Trace the arc of this post and a pattern falls out. The classic strategies decided per site (your PHP app was all server; your SPA was all client). The next generation decided per page (this route static, that route SSR). The modern stack decides per component: a static frame from the CDN, server components for content, client islands for interactivity, holes streaming where the data is personal. That per-site → per-page → per-component progression is the history of web rendering, and it's the single most useful frame to carry out of this post.

The pendulum has stopped swinging — not in the middle, but everywhere at once. The question stopped being "server or browser?" and became "for this component, where should the HTML come from, and does it need to ship any JavaScript at all?"

The decision framework, compressed:

  • Indexable content, cold visitors? Start static. SSG if it changes on deploys; ISR if it changes on a schedule of minutes-to-hours.
  • Personalized or request-dependent? SSR — streamed, so slow data costs a skeleton instead of a blank tab.
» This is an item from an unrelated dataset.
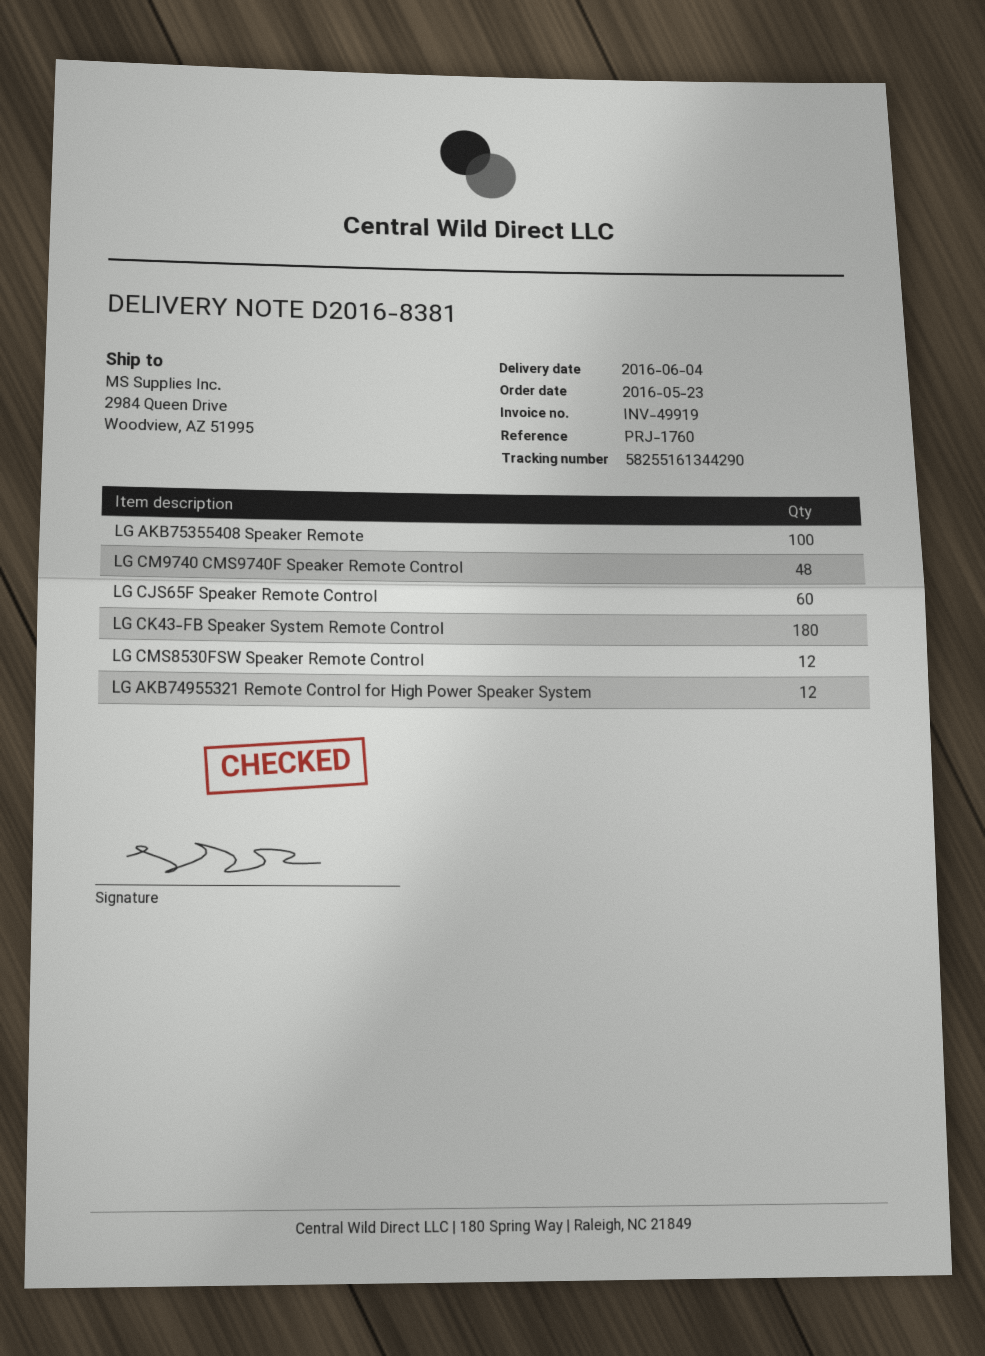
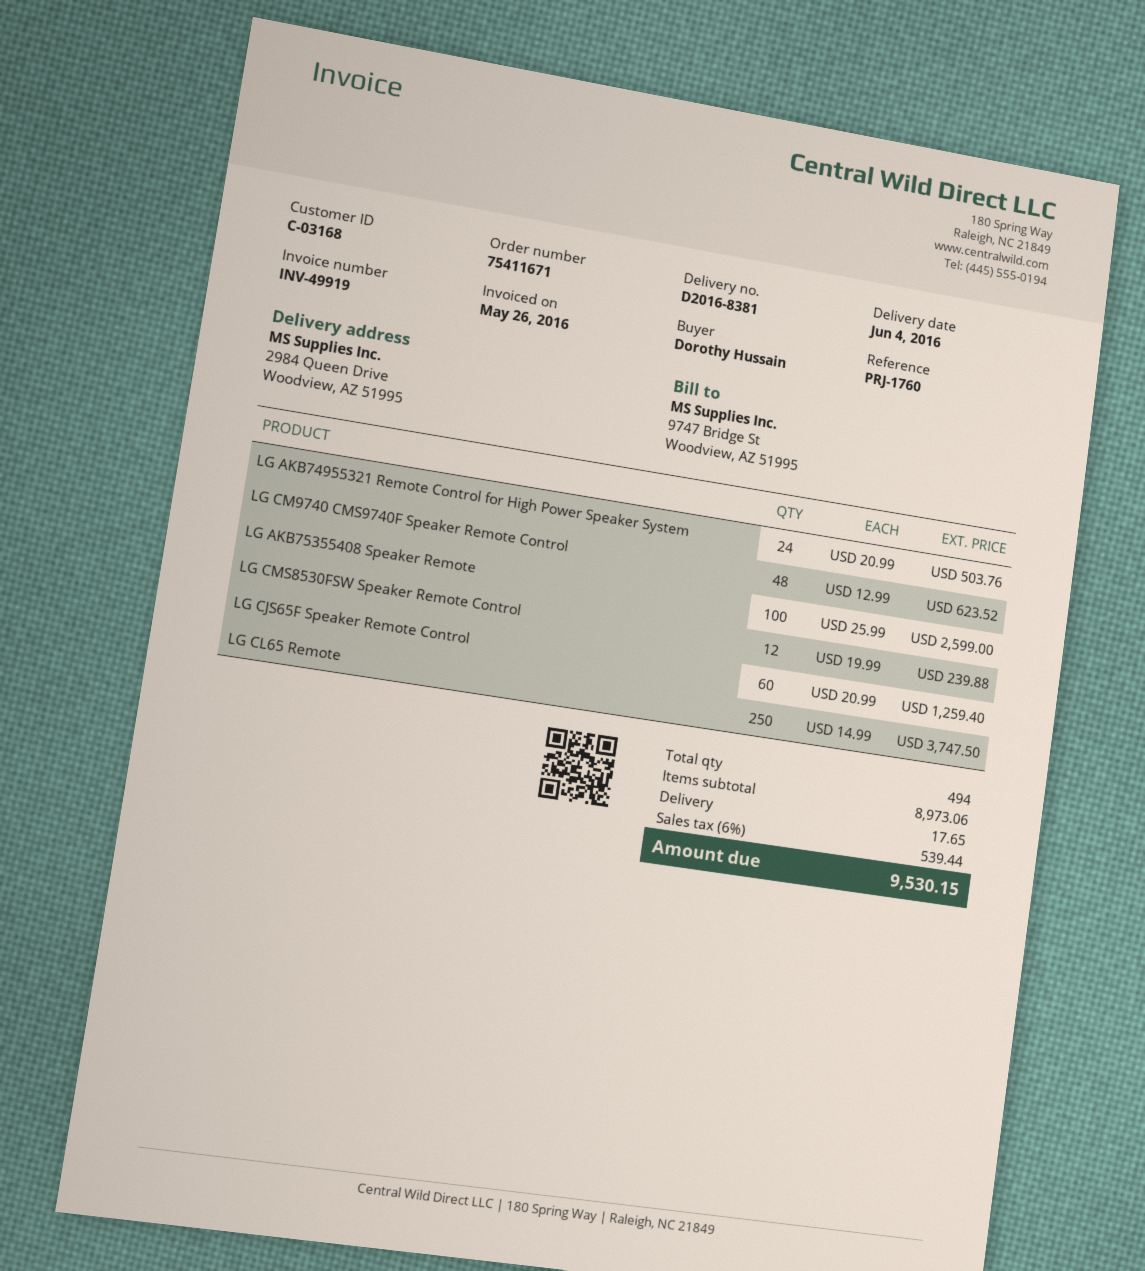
LG CK43-FB Speaker System Remote Control: 180 -> none
LG AKB74955321 Remote Control for High Power Speaker System: 12 -> 24
LG CL65 Remote: none -> 250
PPR if most of the page isn't personal.
  • Dense interactivity behind a login? CSR remains a fine answer. Nobody ever bounced off a slow first paint in an app they're paid to use.
  • Bundle bloated? That's not a "when is HTML made" problem. That's RSC's question: which components actually need to ship?

And if you want the whole landscape in one sentence, the web.dev article that started this post closes with it: "It's fine to mostly ship HTML with minimal JavaScript to get an experience interactive." The web spent twenty years rediscovering that — block by block.